▶ [Assignment] The line containing "- 00:00 - 02:00" and all lines following it in the listing below are to be reproduced exactly, with no other lines.

▶ [Data records]
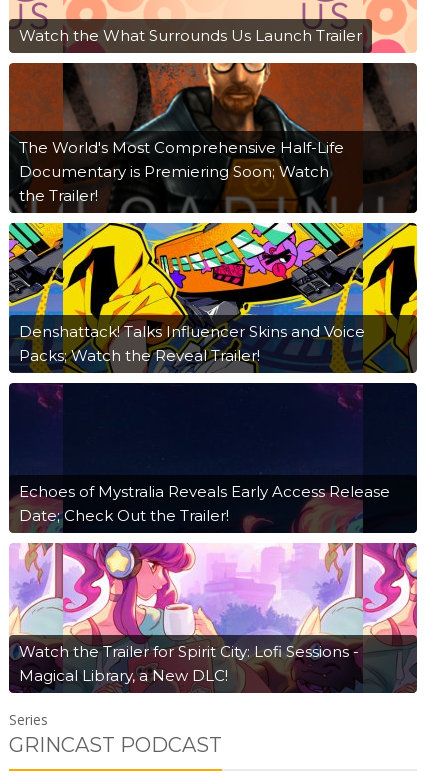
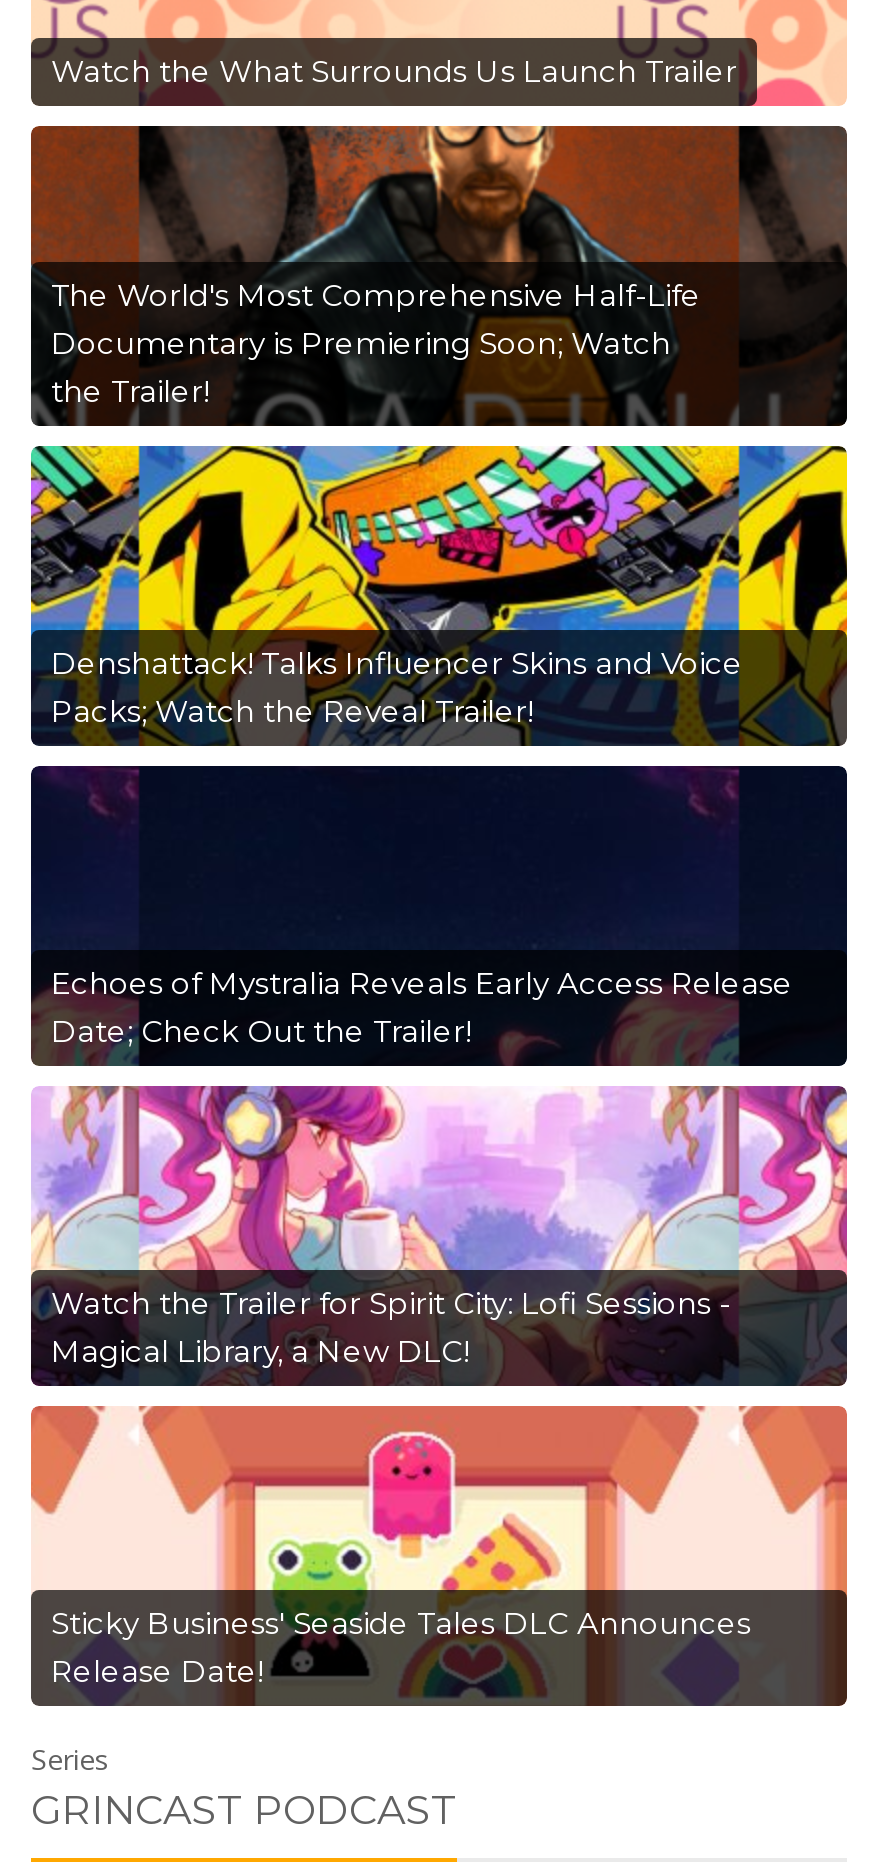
+ [image]
+ Sticky Business' Seaside Tales DLC Announces
+ Release Date!
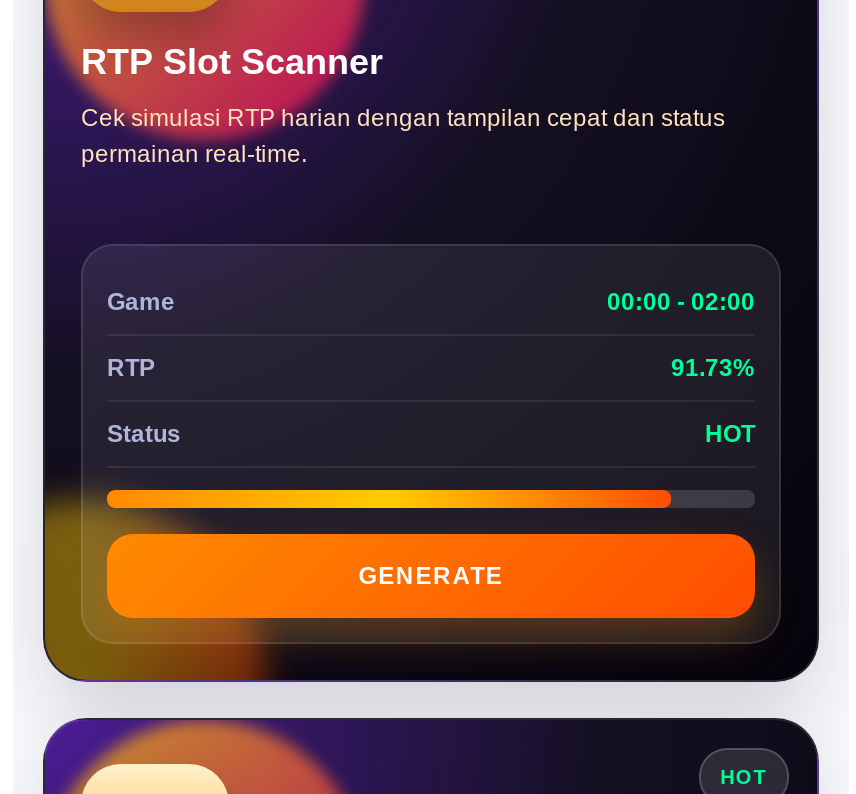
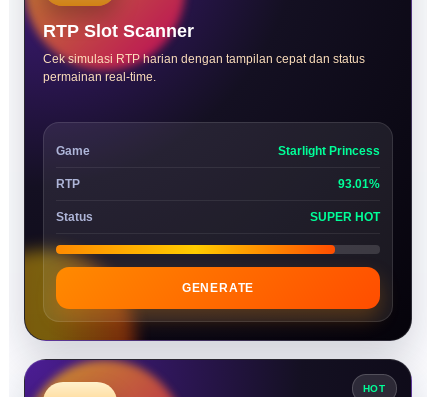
- 00:00 - 02:00
+ Starlight Princess

- 91.73%
+ 93.01%

- HOT
+ SUPER HOT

▶ [Written answer]
- 00:00 - 02:00
+ Starlight Princess

- 91.73%
+ 93.01%

- HOT
+ SUPER HOT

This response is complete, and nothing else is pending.